I’ve been trying to figure out how to most efficiently order for two stores and one farmer’s market. Vegetables are the most difficult item to figure out since they are the most perishable. I won’t bore you with the specifics. Just take my word that there is a lot to juggle. The vegetable quality/quantity at the Elkins Park location suffered last week because of all this. I apologize. It’ll get better as I relearn how to put on my socks.

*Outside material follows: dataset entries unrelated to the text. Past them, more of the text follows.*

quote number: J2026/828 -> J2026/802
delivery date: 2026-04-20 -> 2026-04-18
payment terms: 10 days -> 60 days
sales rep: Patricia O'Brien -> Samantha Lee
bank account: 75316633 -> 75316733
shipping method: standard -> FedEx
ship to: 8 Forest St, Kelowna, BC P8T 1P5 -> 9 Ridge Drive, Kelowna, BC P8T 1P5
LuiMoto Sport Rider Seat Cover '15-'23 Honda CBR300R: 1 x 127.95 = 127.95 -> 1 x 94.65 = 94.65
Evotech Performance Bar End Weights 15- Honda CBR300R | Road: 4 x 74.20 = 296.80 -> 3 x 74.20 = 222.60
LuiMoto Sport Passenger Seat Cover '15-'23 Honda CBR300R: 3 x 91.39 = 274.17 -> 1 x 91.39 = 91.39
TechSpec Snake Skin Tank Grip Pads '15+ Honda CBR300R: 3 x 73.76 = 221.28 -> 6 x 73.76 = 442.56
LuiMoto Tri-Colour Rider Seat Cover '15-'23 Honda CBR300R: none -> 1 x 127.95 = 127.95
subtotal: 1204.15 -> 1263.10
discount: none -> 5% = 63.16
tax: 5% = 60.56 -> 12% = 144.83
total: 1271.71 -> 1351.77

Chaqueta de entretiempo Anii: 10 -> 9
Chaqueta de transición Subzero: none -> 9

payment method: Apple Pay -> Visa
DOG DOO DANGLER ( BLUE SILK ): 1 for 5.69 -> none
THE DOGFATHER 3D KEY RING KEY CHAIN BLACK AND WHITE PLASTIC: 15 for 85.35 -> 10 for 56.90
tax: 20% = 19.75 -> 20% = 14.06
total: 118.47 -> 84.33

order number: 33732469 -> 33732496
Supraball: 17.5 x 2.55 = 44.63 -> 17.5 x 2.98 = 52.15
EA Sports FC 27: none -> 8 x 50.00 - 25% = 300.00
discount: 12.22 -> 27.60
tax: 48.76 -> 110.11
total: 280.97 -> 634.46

As a first step I’ll be working back at Creekside on Fridays and Brigette will be working at Huntingdon Valley starting this week. At the second location I’m very much enjoying seeing people who used to come to my backyard years ago when I was farming in Huntingdon Valley. And I’m very much enjoying getting to know new people. Your excitement and words of encouragement mean the world to me. I’m grateful. I’m also missing faces at Elkins Park at the same time.

People often ask me if I miss farming. It’s a difficult question to answer. I think that the main thing that I miss about farming is the fellowship that I had with people while doing the tedious tasks that I mentioned above. There is something about doing such tasks alongside others that naturally gives rise to good conversation and light-hearted fun. When I started my own farm it was just me doing tedious tasks alone. It wasn’t the same. In fact it was rather lonely. So it’s not farming I miss as much as it is people. I think that my presence at both locations would lend itself to having comradery with as many of you as I can.